·12 min read

How to Build and Deploy an MCP Server in 2026: A Complete Guide

Everything you need to go from zero to a production MCP server — tools, resources, prompts, deployment, and connecting to Claude, Cursor, and other AI clients.

MCPAI AgentsTypeScriptTutorial

What is MCP (Model Context Protocol)?

The Model Context Protocol (MCP) is an open standard — originally created by Anthropic — that defines how AI models communicate with external tools, data sources, and services. Think of it as a USB-C port for AI: a single, universal interface that any AI client can plug into to access any capability you expose.

Before MCP, every AI integration was bespoke. If you wanted Claude to query your database, you wrote a custom function. If you wanted Cursor to manage your tasks, you wrote a different custom function. MCP replaces that with a standardized server that any compatible client can discover and use — no custom glue code per client.

Why MCP Matters in 2026

AI agents in 2026 are no longer just chatbots. They manage projects, write and deploy code, handle customer support, and orchestrate multi-step workflows. But agents are only as useful as the tools they can access. An agent without tools is just a text generator.

MCP matters because it solves the integration problem at scale. Instead of building N integrations for N clients, you build one MCP server and every MCP-compatible client — Claude Desktop, Cursor, OpenCode, Claude Code, Windsurf, custom agents — gets access instantly. The ecosystem is growing fast: as of early 2026, Claude, Cursor, Windsurf, Cline, and dozens of other tools support MCP natively.

For businesses, this means your internal tools, databases, and APIs can be exposed to AI agents through a single protocol. For developers, it means the MCP servers you build today will work with AI clients that don't even exist yet.

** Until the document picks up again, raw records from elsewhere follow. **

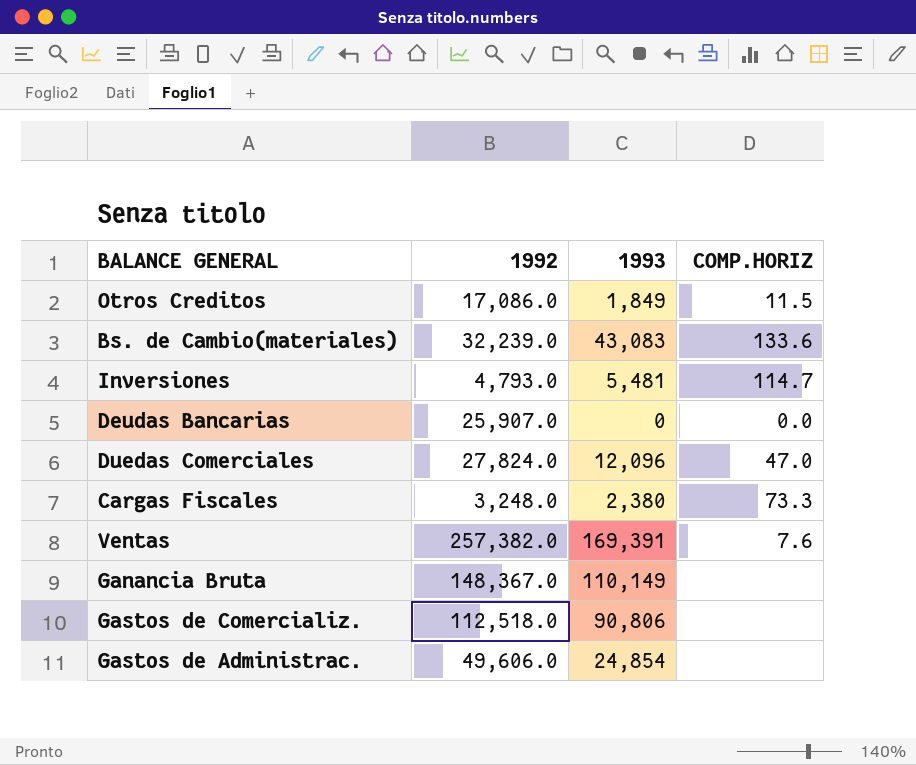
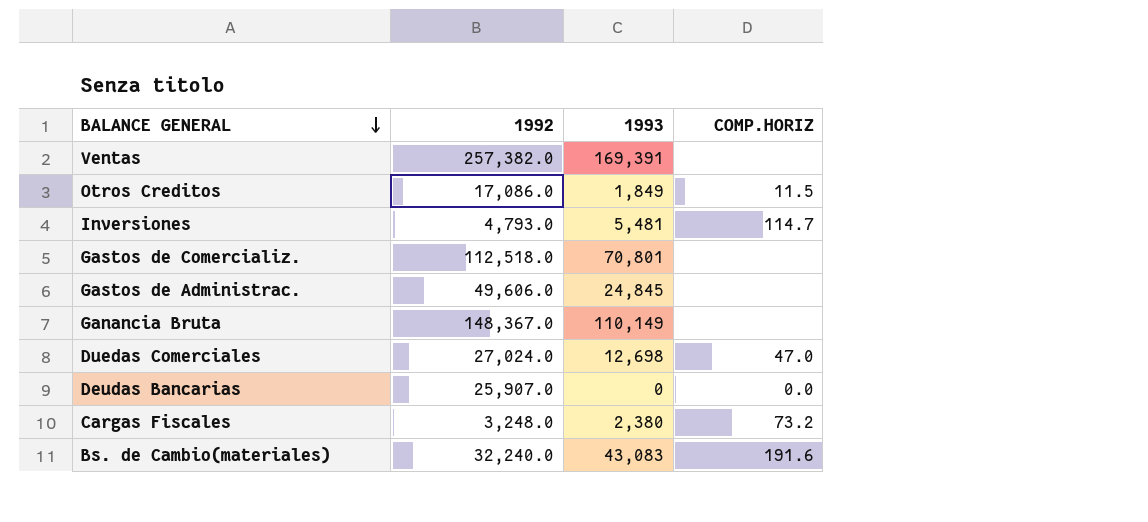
row order: none -> BALANCE GENERAL descending
Ventas | COMP.HORIZ: 7.6 -> none
Gastos de Comercializ. | 1993: 90,806 -> 70,801
Gastos de Administrac. | 1993: 24,854 -> 24,845
Duedas Comerciales | 1992: 27,824.0 -> 27,024.0
Duedas Comerciales | 1993: 12,096 -> 12,698
Cargas Fiscales | COMP.HORIZ: 73.3 -> 73.2
Bs. de Cambio(materiales) | 1992: 32,239.0 -> 32,240.0
Bs. de Cambio(materiales) | COMP.HORIZ: 133.6 -> 191.6

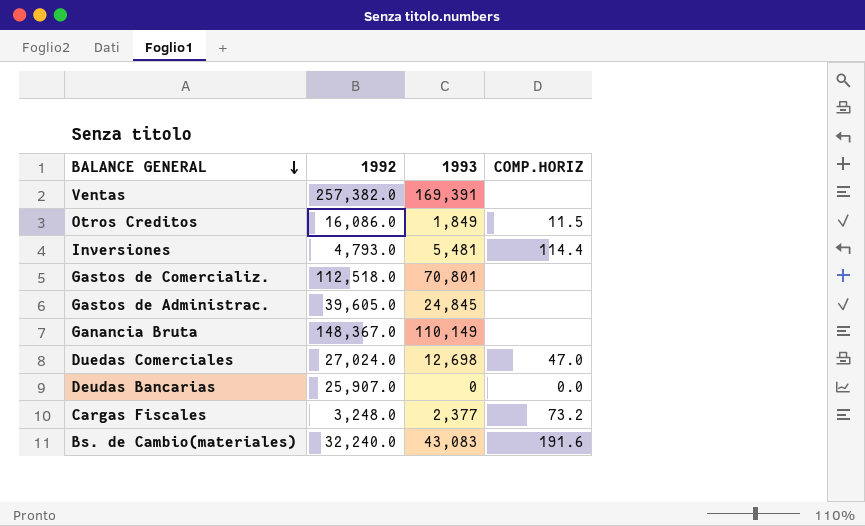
Otros Creditos | 1992: 17,086.0 -> 16,086.0
Inversiones | COMP.HORIZ: 114.7 -> 114.4
Gastos de Administrac. | 1992: 49,606.0 -> 39,605.0
Cargas Fiscales | 1993: 2,380 -> 2,377

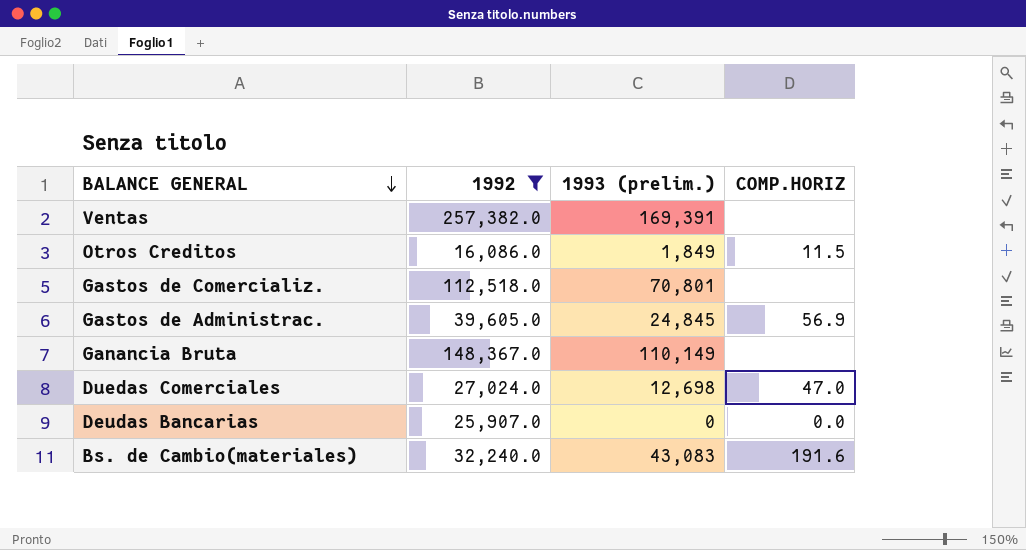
filter: none -> 1992 >= 16,086.0
column name: 1993 -> 1993 (prelim.)
Gastos de Administrac. | COMP.HORIZ: none -> 56.9

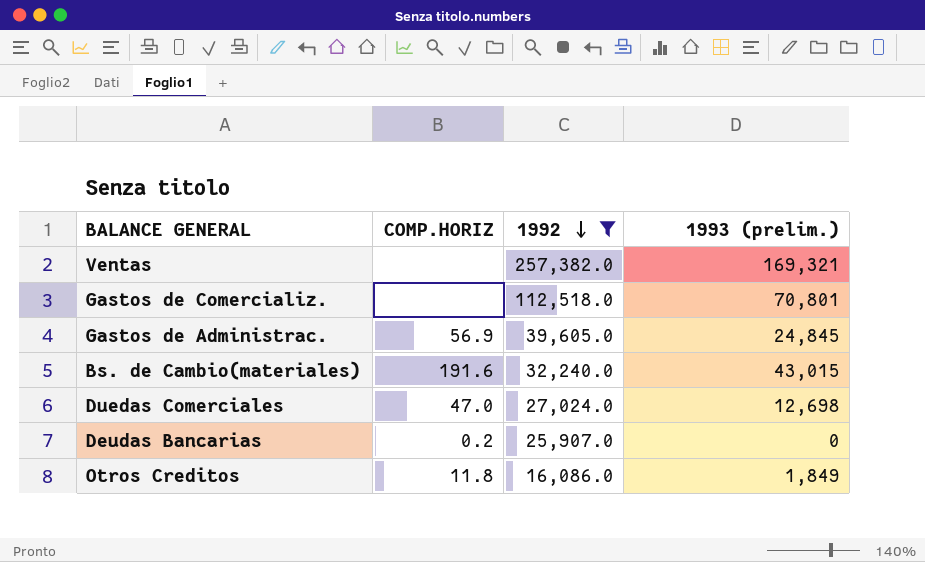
row order: BALANCE GENERAL descending -> 1992 descending
column COMP.HORIZ | position: 4 -> 2
row Ganancia Bruta: 148,367.0 | 110,149 | none -> none
Ventas | 1993 (prelim.): 169,391 -> 169,321
Bs. de Cambio(materiales) | 1993 (prelim.): 43,083 -> 43,015
Deudas Bancarias | COMP.HORIZ: 0.0 -> 0.2
Otros Creditos | COMP.HORIZ: 11.5 -> 11.8

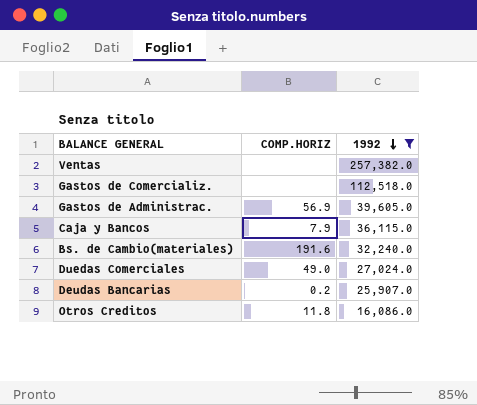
column 1993 (prelim.) | position: 4 -> none
row Caja y Bancos: none -> 7.9 | 36,115.0
Duedas Comerciales | COMP.HORIZ: 47.0 -> 49.0

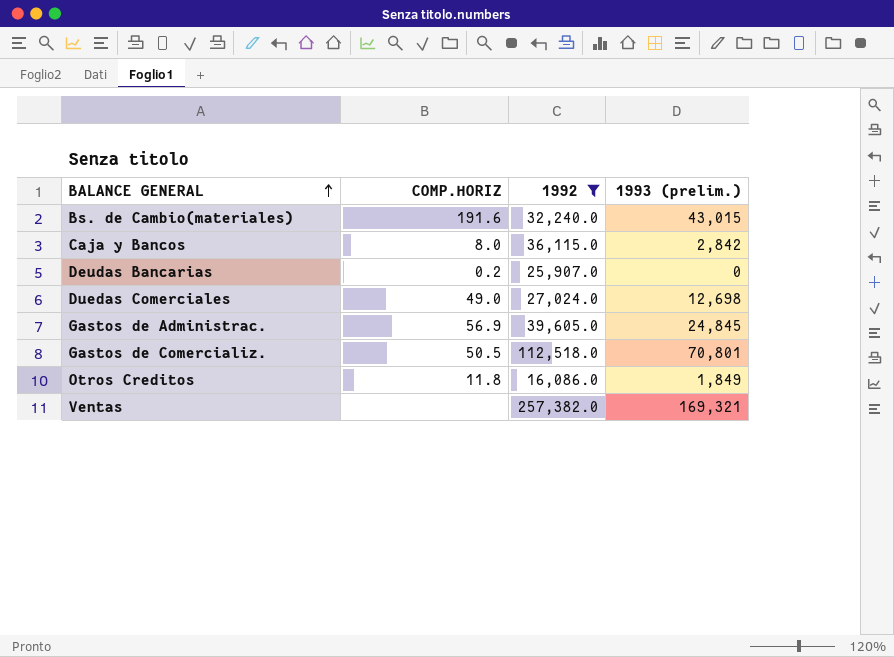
row order: 1992 descending -> BALANCE GENERAL ascending
column 1993 (prelim.) | position: none -> 4
Caja y Bancos | COMP.HORIZ: 7.9 -> 8.0
Gastos de Comercializ. | COMP.HORIZ: none -> 50.5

MCP Architecture: The 3 Primitives

Every MCP server exposes three types of capabilities. Understanding these is the foundation of everything that follows.

Tools

Tools are functions that the AI can call. They take structured input (defined with JSON Schema, usually via Zod), perform some action, and return a result. Examples: create a task, query a database, send an email, deploy a release. Tools are the most common primitive — if you're building an MCP server, you're probably building tools.

Resources

Resources provide read-only data that the AI can pull into its context. They're identified by URIs (like myapp://projects/123/tasks) and return structured content. Resources are useful for giving the AI background information — project state, documentation, configuration — without the AI needing to "call" anything.

Prompts

Prompts are reusable message templates that clients can surface to users. They let you package common workflows — like "review this PR" or "plan next sprint" — as named, parameterized templates that the AI can execute with a single command.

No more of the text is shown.